Другие советы по освещению спальни и вечера

Несколько других настроек, связанных со светом, могут помочь улучшить сон:

Сохраняйте темноту в комнатах ночью

Используйте плотные шторы или жалюзи, чтобы заблокировать внешний свет из окон, чтобы ваша спальня оставалась очень темной. Выключите все ненужное освещение. Светомаскирующие маски для сна также помогают отфильтровать остаточный свет. Стремитесь к полной темноте, чтобы максимизировать выработку мелатонина.

Избегайте светоизлучающих электронных устройств

Выключайте телевизоры, планшеты, электронные книги и экраны смартфонов как минимум за час до сна. Свет, излучаемый дисплеями, подавляет мелатонин.

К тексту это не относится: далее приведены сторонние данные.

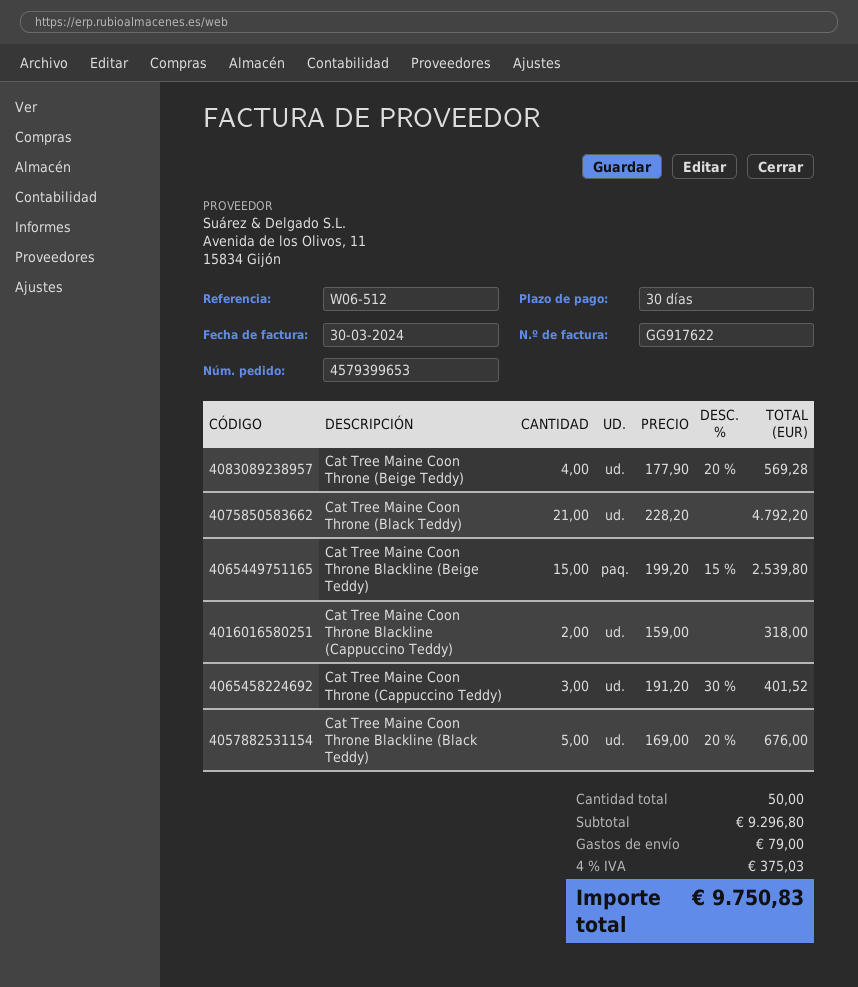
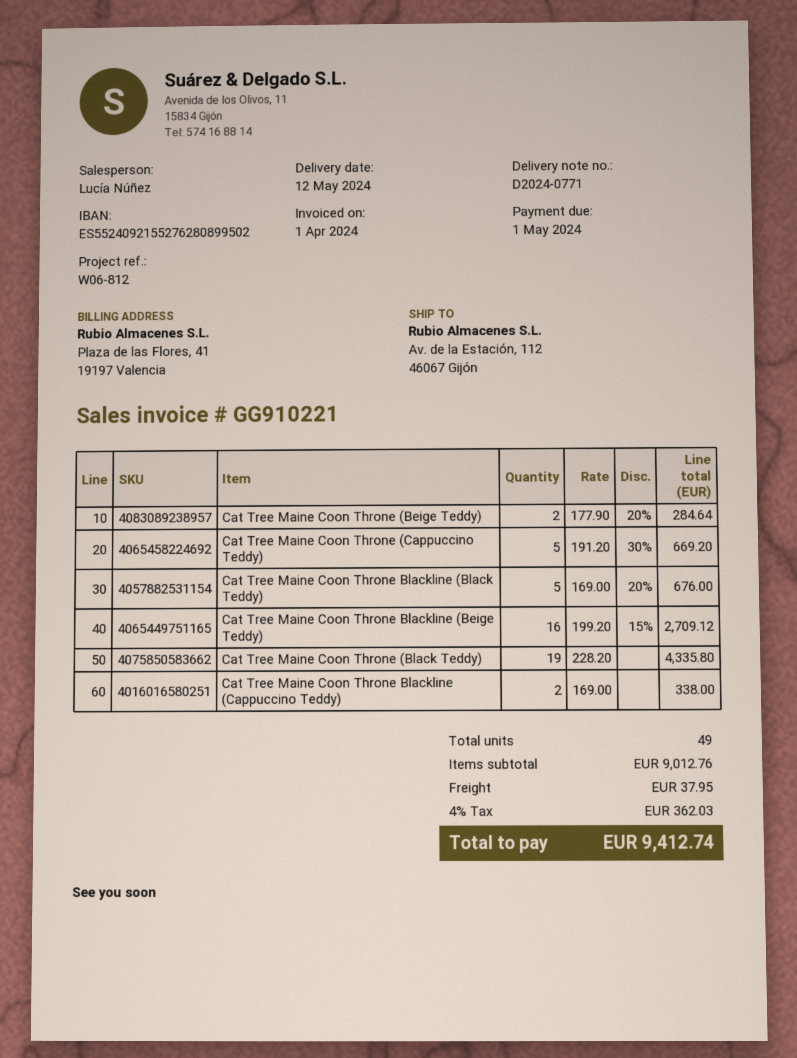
invoice number: GG917622 -> GG910221
invoice date: 2024-03-30 -> 2024-04-01
reference: W06-512 -> W06-812
Cat Tree Maine Coon Throne (Beige Teddy): 4 x 177.90 - 20% = 569.28 -> 2 x 177.90 - 20% = 284.64
Cat Tree Maine Coon Throne (Black Teddy): 21 x 228.20 = 4792.20 -> 19 x 228.20 = 4335.80
Cat Tree Maine Coon Throne Blackline (Beige Teddy): 15 x 199.20 - 15% = 2539.80 -> 16 x 199.20 - 15% = 2709.12
Cat Tree Maine Coon Throne Blackline (Cappuccino Teddy): 2 x 159.00 = 318.00 -> 2 x 169.00 = 338.00
Cat Tree Maine Coon Throne (Cappuccino Teddy): 3 x 191.20 - 30% = 401.52 -> 5 x 191.20 - 30% = 669.20
total quantity: 50 -> 49
subtotal: 9296.80 -> 9012.76
shipping: 79.00 -> 37.95
tax: 4% = 375.03 -> 4% = 362.03
total: 9750.83 -> 9412.74

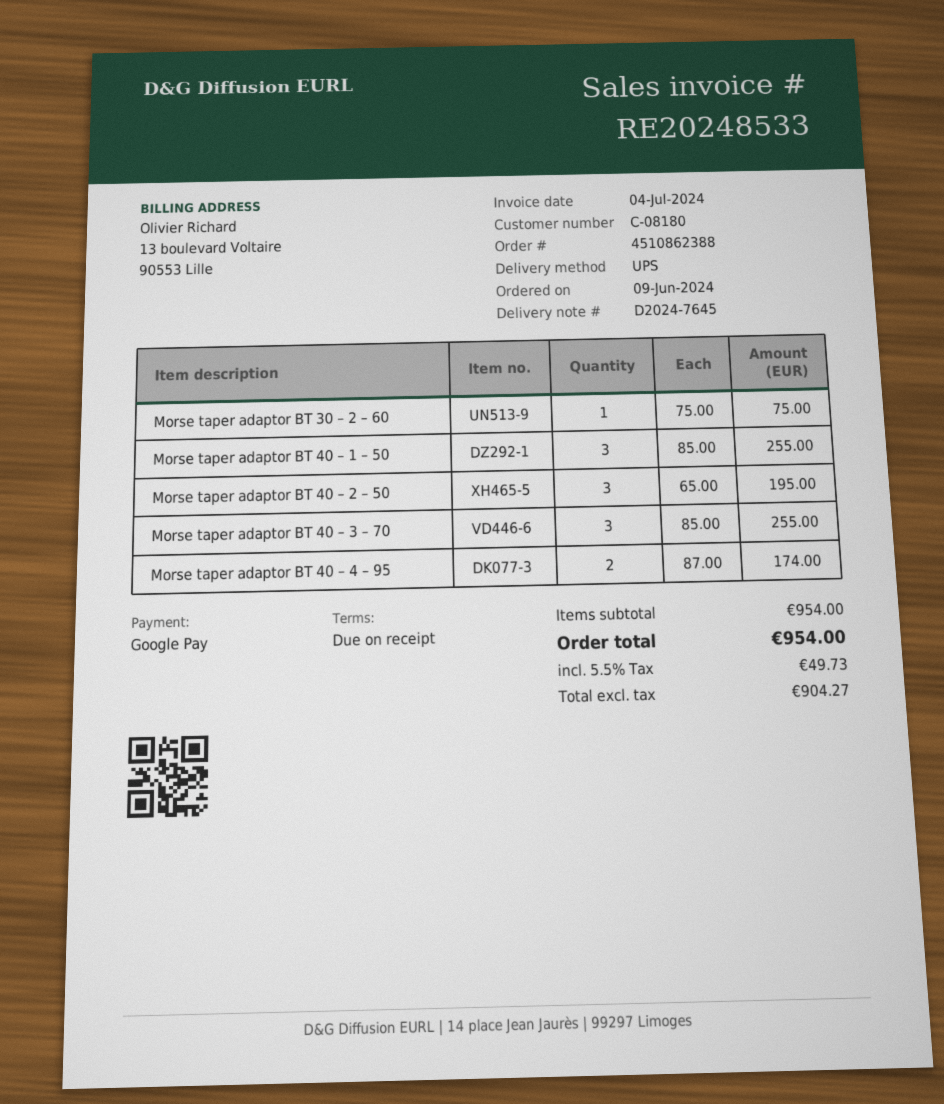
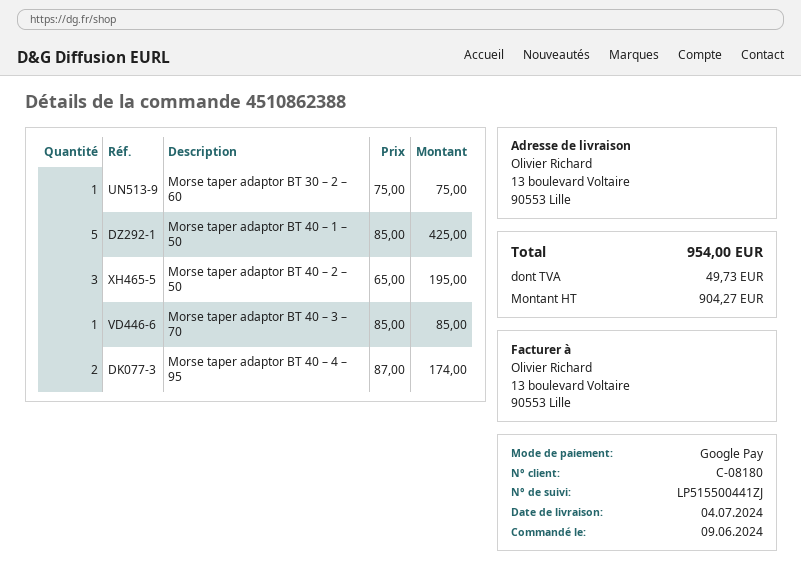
Morse taper adaptor BT 40 – 1 – 50: 3 x 85.00 = 255.00 -> 5 x 85.00 = 425.00
Morse taper adaptor BT 40 – 3 – 70: 3 x 85.00 = 255.00 -> 1 x 85.00 = 85.00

Попробуйте почитать бумажную книгу вместо использования устройств перед сном.

Используйте тусклые красные ночные огни

Некоторые исследования показывают, что очень тусклый красный свет может иметь меньше нарушений циркадных ритмов, чем другие длины волн. Купите светодиодную лампу с низким люменом 600–700 нм темно-красного цвета для таких мест, как ванная комната, используемая ночью. Ограничьте использование только при необходимости.

Воздействие света после пробуждения

Воздействие яркого света первым делом с утра усиливает циркадные ритмы, подавляя выработку мелатонина. Откройте жалюзи, включите свет или используйте солярий в течение нескольких минут после пробуждения. Затем избегайте яркого света с приближением вечера.

Лучшие цвета светодиодного освещения для сна — теплый белый и янтарный

Исследования ясно показывают, что теплый белый и янтарный свет являются наиболее здоровым выбором для освещения перед сном. Теплые оттенки с низкой цветовой температурой обеспечивают яркость для задач, не оказывая отрицательного влияния на уровень мелатонина или циркадные ритмы. Простые замены светодиодного освещения в диапазоне от 2700 до 3000 К для общих жилых помещений и янтарные лампы от 1600 до 1800 К в спальне, когда вы готовитесь ко сну. Избегайте воздействия синего света от холодных белых или синих светодиодов после захода солнца, чтобы позволить вашему организму проявиться естественным сигналам сна. При правильном режиме освещения вам будет легче расслабиться ночью и проснуться отдохнувшим.